Moonlight — 302 positive / 7 negative
Spotlight — 311 positive / 11 negative
Birdman — 277 positive / 27 negative
12 Years a Slave — 306 positive / 14 negative
Argo — 304 positive / 13 negative
The Artist — 272 positive / 12 negative
The King’s Speech — 254 positive / 14 negative
The Hurt Locker — 254 positive / 7 negative
So you see, the winners are always movies — with Birdman being the exception to the rule with 27 negative — which still isn’t that much but is significantly more than the average — that people can’t really and don’t really hate.
Let’s look at the PGA and imagine, for the fun of it, how voters might vote, from highest vote getters to lowest (based on guild mentions):
Three Billboards
The Shape of Water
Lady Bird
Get Out
Dunkirk
The Post
Call Me By Your Name
The Big Sick
I, Tonya
Molly’s Game
Wonder Woman
How the preferential ballot works is that you toss out the title at the bottom of the pile in each round of counting.

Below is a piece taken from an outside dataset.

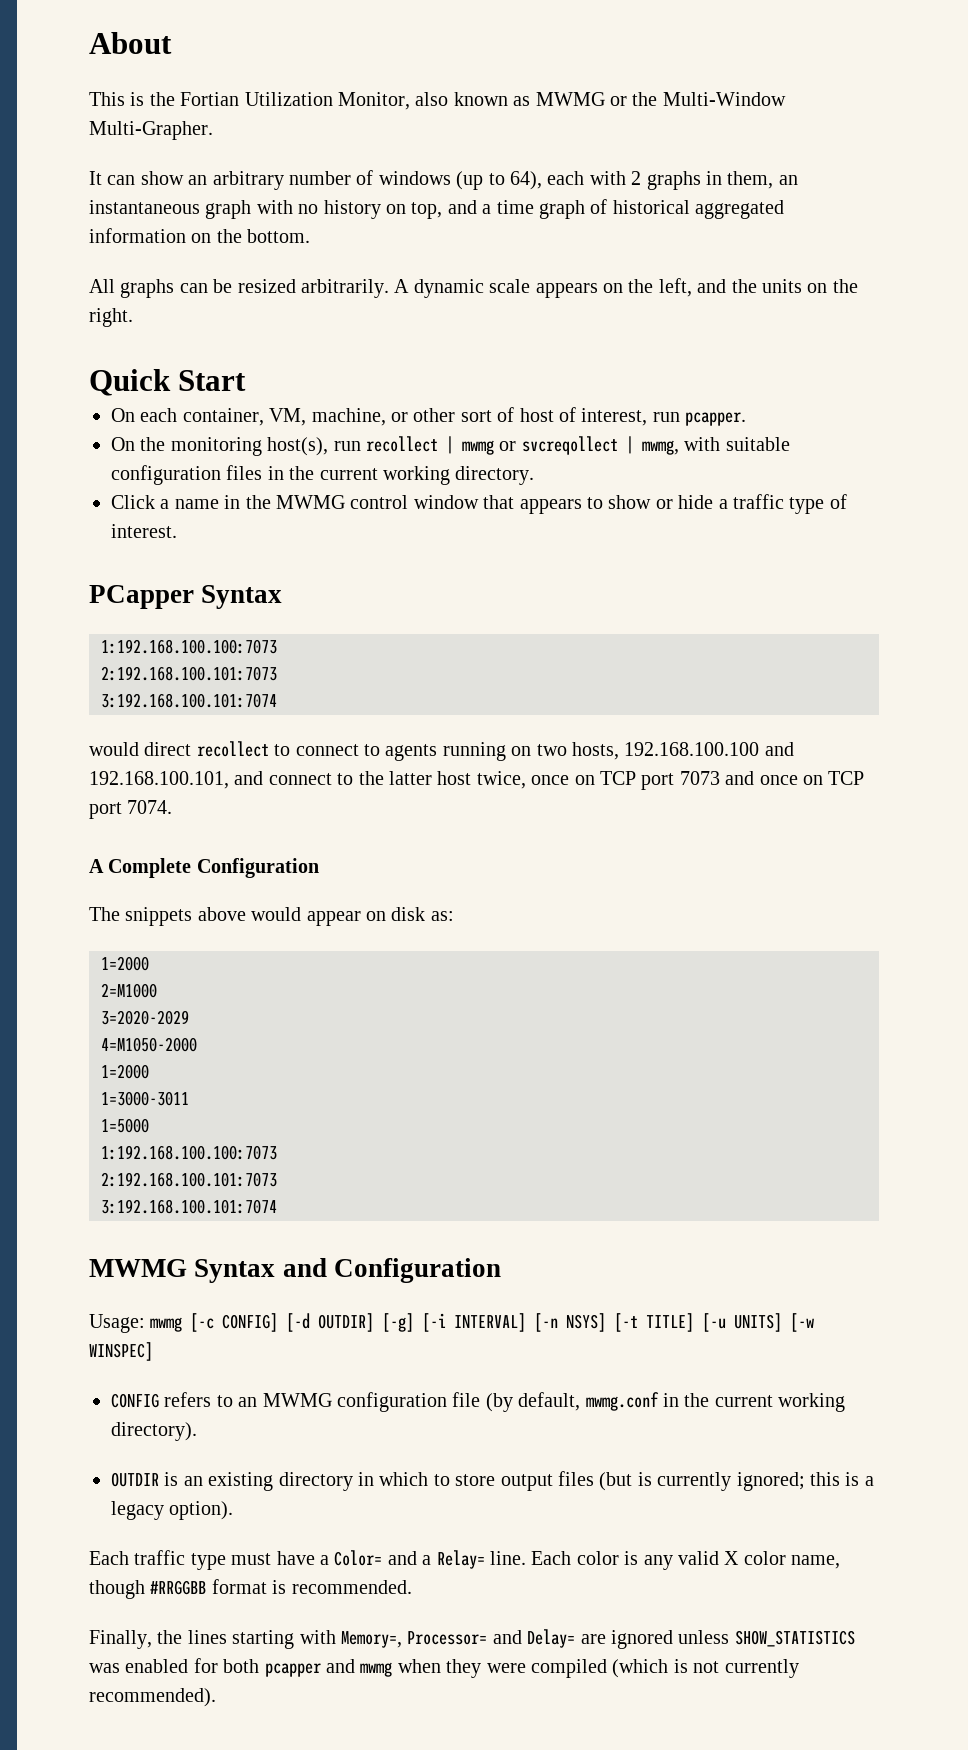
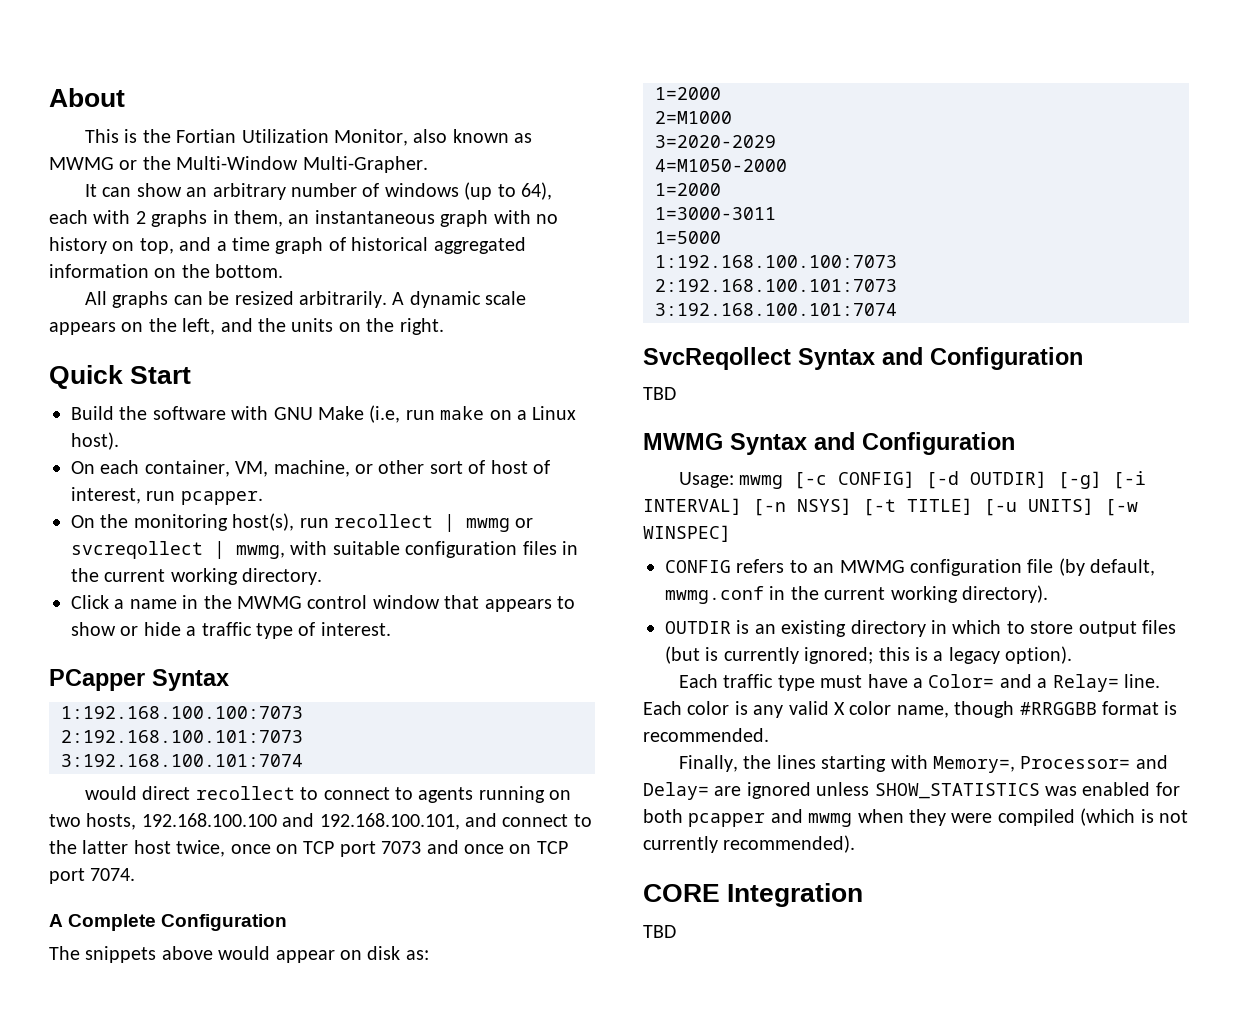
(247, 380) none -> [71,405,577,423] [71,432,119,450] // Build the software with GNU Make (i.e, run make on a Linux host).
(277, 1206) none -> [643,347,1083,370] [643,387,676,400] // SvcReqollect Syntax and Configuration // TBD
(216, 1697) none -> [643,883,864,907] [643,925,676,938] // CORE Integration // TBD

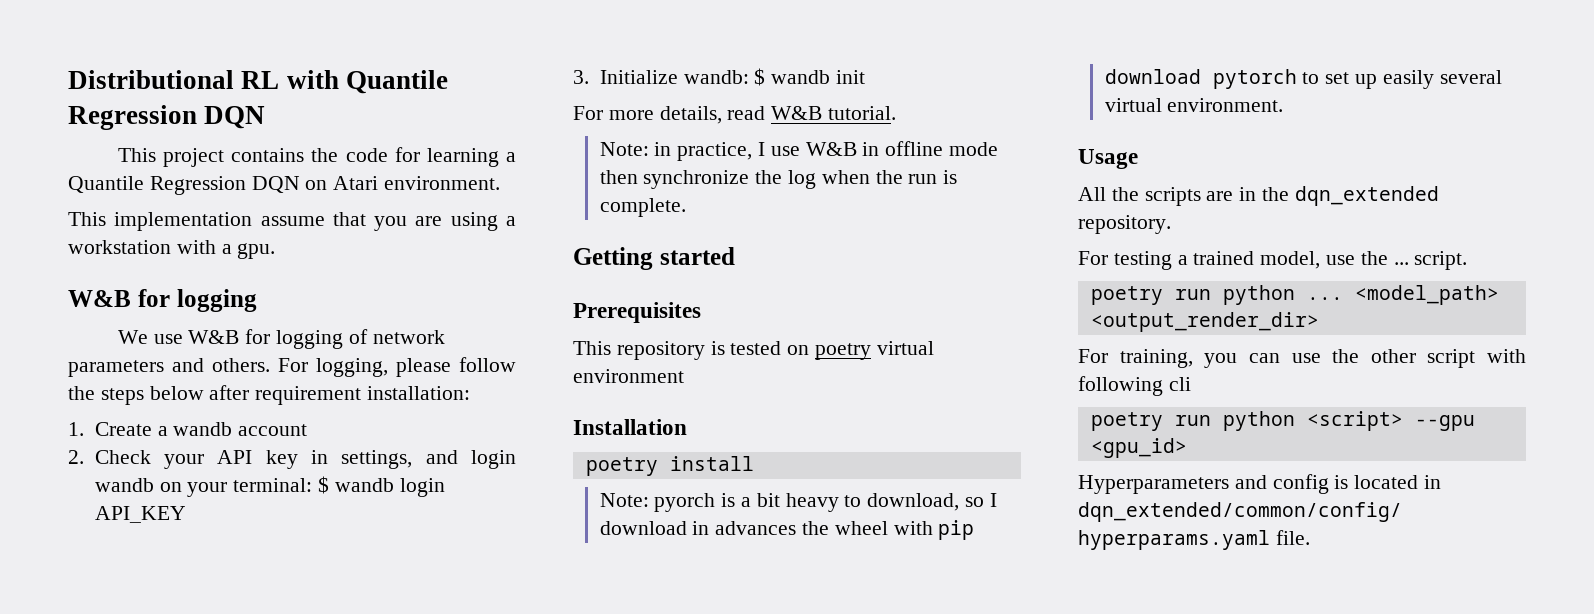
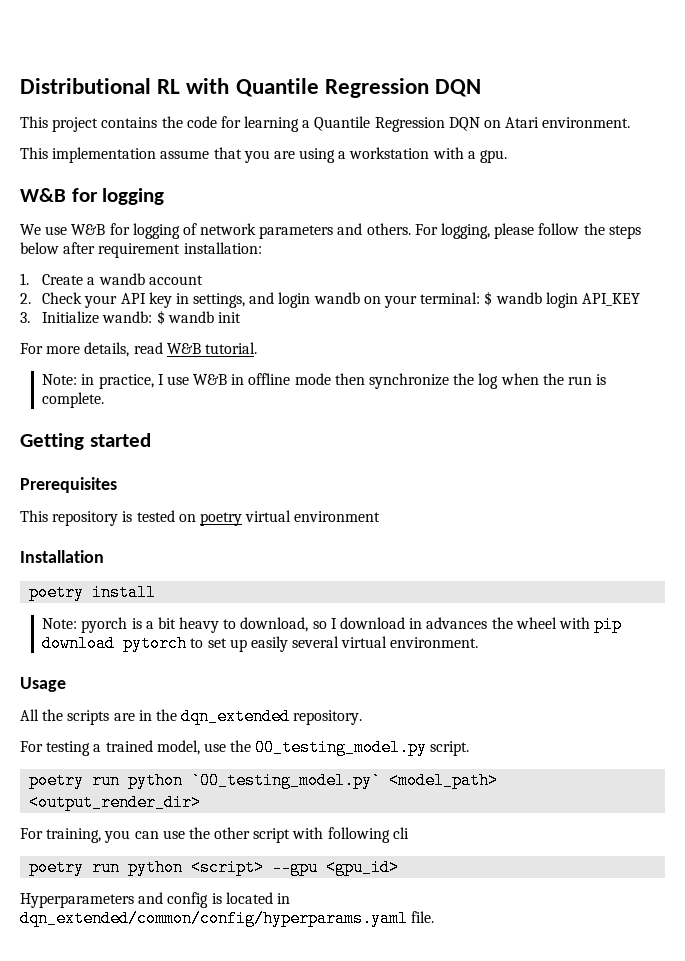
[1393,262,1409,265] ... -> [255,739,428,756] 00_testing_model.py
[1306,297,1343,300] ... -> [191,772,382,789] `00_testing_model.py`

So anyone who put Wonder Woman at number one, Wonder Woman theoretically drops out first and those ballots get redistributed. What do people who put Wonder Woman at the top put for number two on their ballots? Well, think about why many of them would be putting Wonder Woman at the top? Maybe it’s because it was a successful film directed by a woman, right? So what’s the only other movie directed by a woman here? Lady Bird gets the vote.
Next up, let’s look at those who liked Molly’s Game and put it at number one. Those voters may be be mostly men who are into poker, with a few stragglers who love Jessica Chastain or Aaron Sorkin or are even pals of Amy Pascal who want to push the movie. So what is going to be their number two? Well, I would guess probably for the poker dudes it would be Dunkirk or I, Tonya. For the Sorkin dudes it’s probably also I Tonya, maybe Three Billboards. For the Amy Pascal supporters, maybe they pick The Post. At any rate, out goes Molly’s Game.
Next they have the I, Tonya voters. What kind of people are going to be putting that at number one? So far it looks a lot like — judging from my feed — mostly men who love the dark humor of it, lots of the LGBT community who love the dark dark DARK campy humor of it. What movie are all of those folks going to put at number two? If I, Tonya is your number one, what’s your number 2?
Next up, The Big Sick. What kind of people put that at number one? Well, good people. People who like movies about good people. Honest, loving, sweet people who like movies about honest, loving, sweet people. Their number two is likely to be … wait for it … Lady Bird. Maybe The Shape of Water. MAYBE. Since The Big Sick is funny, maybe their number two is Three Billboards or I, Tonya — but I, Tonya is already out so you have to move to their number three. What’s that one? Is it now Lady Bird?
Next we get to Call Me By Your Name: Who puts that movie at number one and why? What is their number two? Probably gonna be Lady Bird, just saying. Finally, we get to the big gets and by now each of them has collected some votes from the eliminated films. When those ballots are redistributed, where do their votes go? What two movies are going to end up as the top two and why? You might have to travel all the way down a ballot to find the only movie that will count as their Best Picture choice, even if it isn’t, in any way, their number one. Someone who loved I, Tonya might end up putting in their vote for Lady Bird because every other film on their list was tossed and they just happened to put Lady Bird higher than Get Out or Shape of Water.
To this end, my prediction for PGA is going to be… Lady Bird. And my rationale for it is this: the films that are going to get the least amount of number one votes are films that are heavily driven by female performances. There is a disproportionate number of films about women in the lineup, which seems to indicate that the film that will benefit most from that would be Lady Bird.
So there you go. Complicated theory I’m laying down for a year I’m finding very difficult to read.